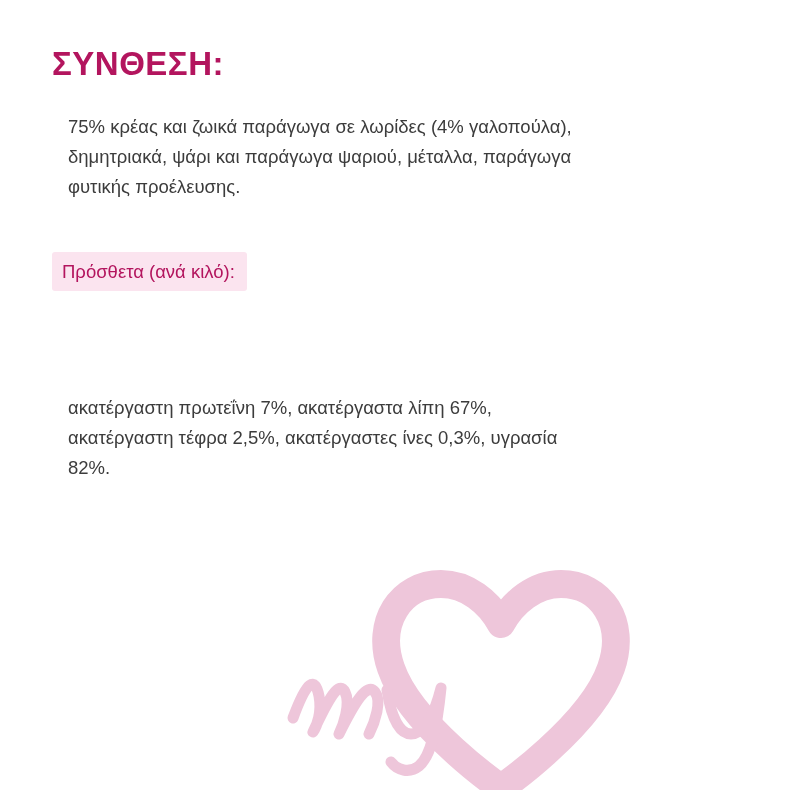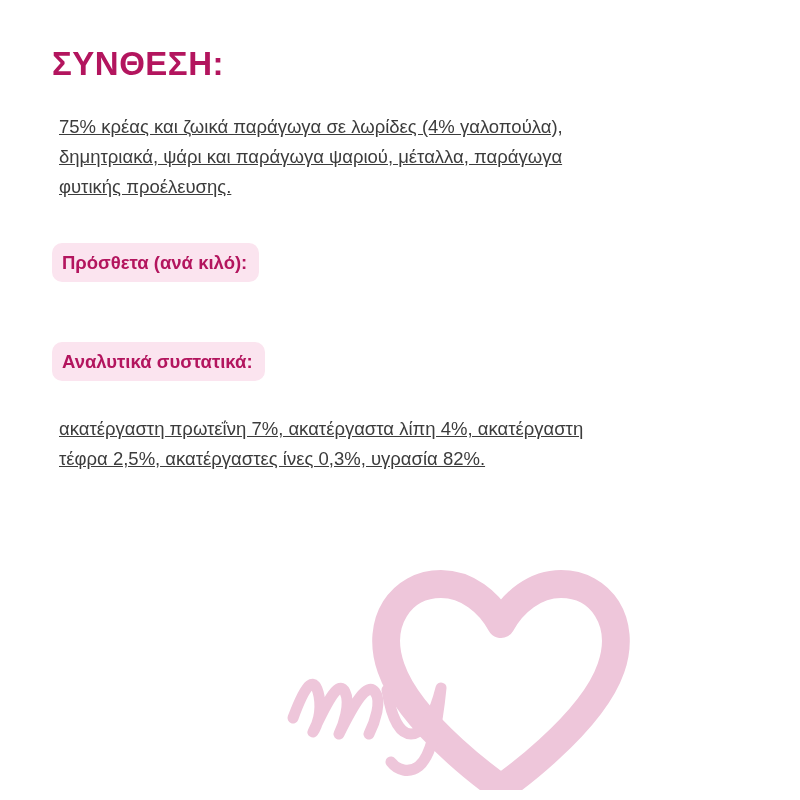--- a/index.html
+++ b/index.html
@@ -58,9 +58,8 @@
     font-size: 18.5px;
     line-height: 1.62;
     color: #3c3c3c;
-    margin: 7px;
+    margin: 16px;
     max-width: 700px;
-    text-decoration: underline;
   }
 
   .section-heading {

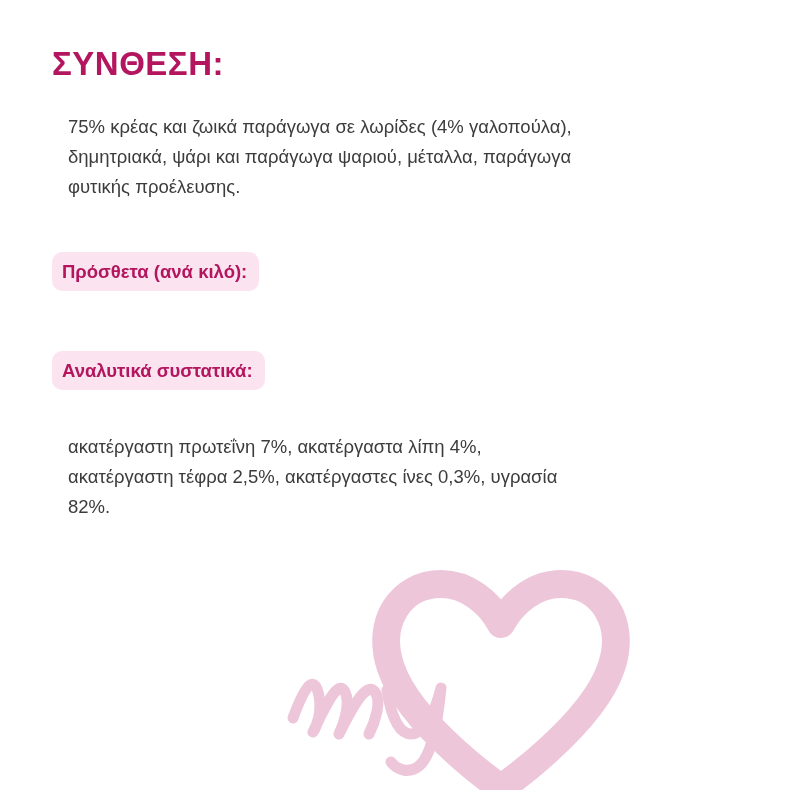--- a/index.html
+++ b/index.html
@@ -66,12 +66,12 @@
     display: inline-block;
     background: #fbe4ef;
     color: #b3155e;
-    font-weight: bold;
+    font-weight: normal;
     font-size: 18.5px;
     line-height: 1.25;
     padding: 8px 12px 8px 10px;
     margin: 0;
-    border-radius: 10px;
+    border-radius: 3px;
   }
 
   .block-gap-lg { height: 34px; }

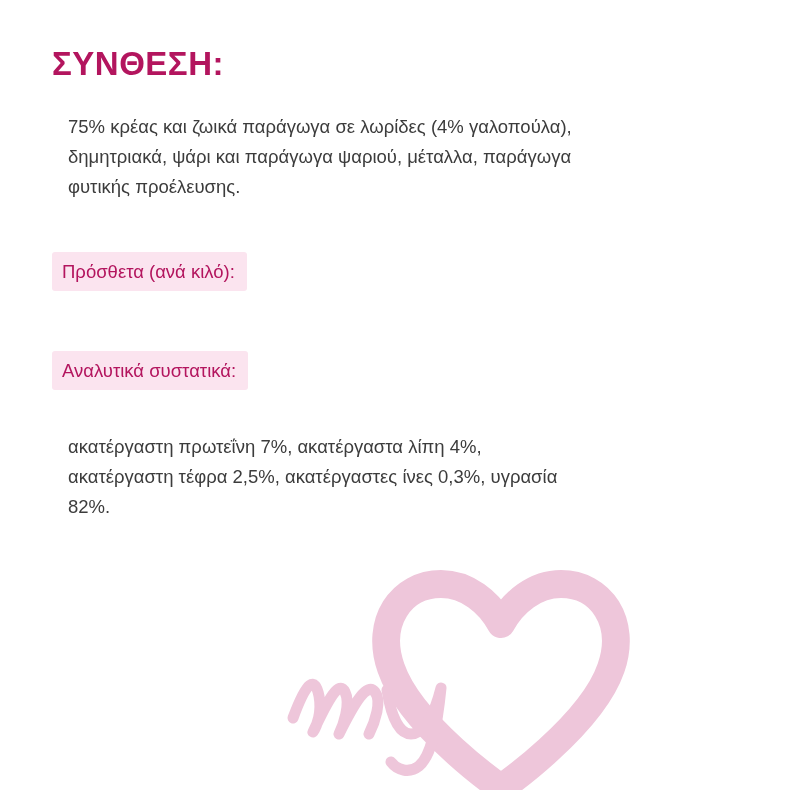--- a/index.html
+++ b/index.html
@@ -112,7 +112,6 @@
     <div class="block-gap-lg"></div>
 
     <div>
-      <span class="section-heading">Αναλυτικά συστατικά:</span>
       <div class="block-gap-md"></div>
       <p class="body-text">ακατέργαστη πρωτεΐνη 7%, ακατέργαστα λίπη 4%, ακατέργαστη τέφρα 2,5%, ακατέργαστες ίνες 0,3%, υγρασία 82%.</p>
     </div>

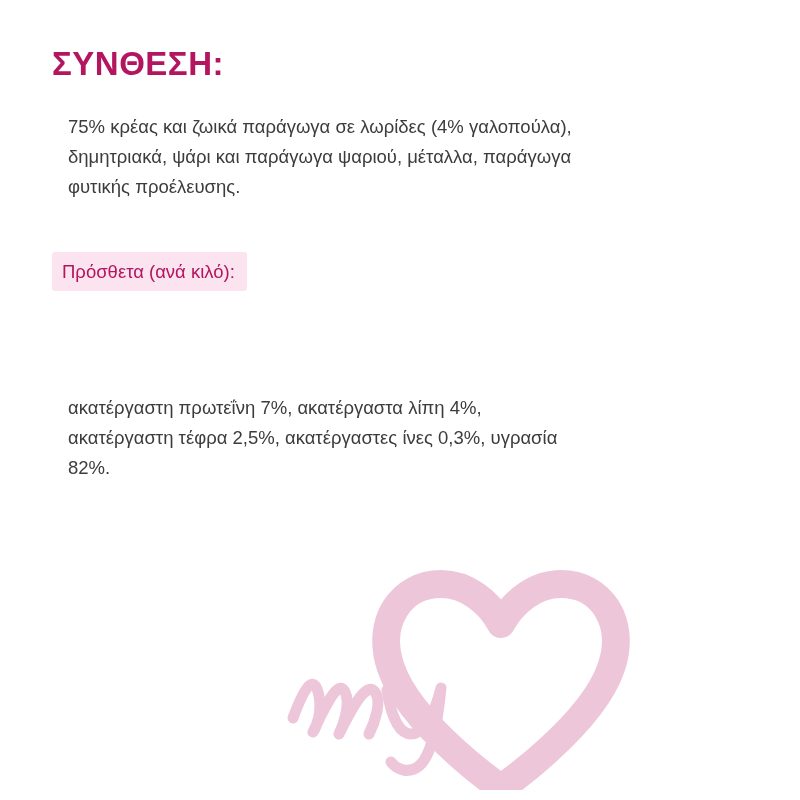--- a/index.html
+++ b/index.html
@@ -113,7 +113,7 @@
 
     <div>
       <div class="block-gap-md"></div>
-      <p class="body-text">ακατέργαστη πρωτεΐνη 7%, ακατέργαστα λίπη 4%, ακατέργαστη τέφρα 2,5%, ακατέργαστες ίνες 0,3%, υγρασία 82%.</p>
+      <p class="body-text">ακατέργαστη πρωτεΐνη 7%, ακατέργαστα λίπη 67%, ακατέργαστη τέφρα 2,5%, ακατέργαστες ίνες 0,3%, υγρασία 82%.</p>
     </div>
 
     <div class="block-gap-lg"></div>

***

### What you will do
Reproduce the data word for word without its images.

### Written reply
--- a/index.html
+++ b/index.html
@@ -58,9 +58,8 @@
     font-size: 18.5px;
     line-height: 1.62;
     color: #3c3c3c;
-    margin: 7px;
+    margin: 16px;
     max-width: 700px;
-    text-decoration: underline;
   }
 
   .section-heading {

--- a/index.html
+++ b/index.html
@@ -66,12 +66,12 @@
     display: inline-block;
     background: #fbe4ef;
     color: #b3155e;
-    font-weight: bold;
+    font-weight: normal;
     font-size: 18.5px;
     line-height: 1.25;
     padding: 8px 12px 8px 10px;
     margin: 0;
-    border-radius: 10px;
+    border-radius: 3px;
   }
 
   .block-gap-lg { height: 34px; }

--- a/index.html
+++ b/index.html
@@ -112,7 +112,6 @@
     <div class="block-gap-lg"></div>
 
     <div>
-      <span class="section-heading">Αναλυτικά συστατικά:</span>
       <div class="block-gap-md"></div>
       <p class="body-text">ακατέργαστη πρωτεΐνη 7%, ακατέργαστα λίπη 4%, ακατέργαστη τέφρα 2,5%, ακατέργαστες ίνες 0,3%, υγρασία 82%.</p>
     </div>

--- a/index.html
+++ b/index.html
@@ -113,7 +113,7 @@
 
     <div>
       <div class="block-gap-md"></div>
-      <p class="body-text">ακατέργαστη πρωτεΐνη 7%, ακατέργαστα λίπη 4%, ακατέργαστη τέφρα 2,5%, ακατέργαστες ίνες 0,3%, υγρασία 82%.</p>
+      <p class="body-text">ακατέργαστη πρωτεΐνη 7%, ακατέργαστα λίπη 67%, ακατέργαστη τέφρα 2,5%, ακατέργαστες ίνες 0,3%, υγρασία 82%.</p>
     </div>
 
     <div class="block-gap-lg"></div>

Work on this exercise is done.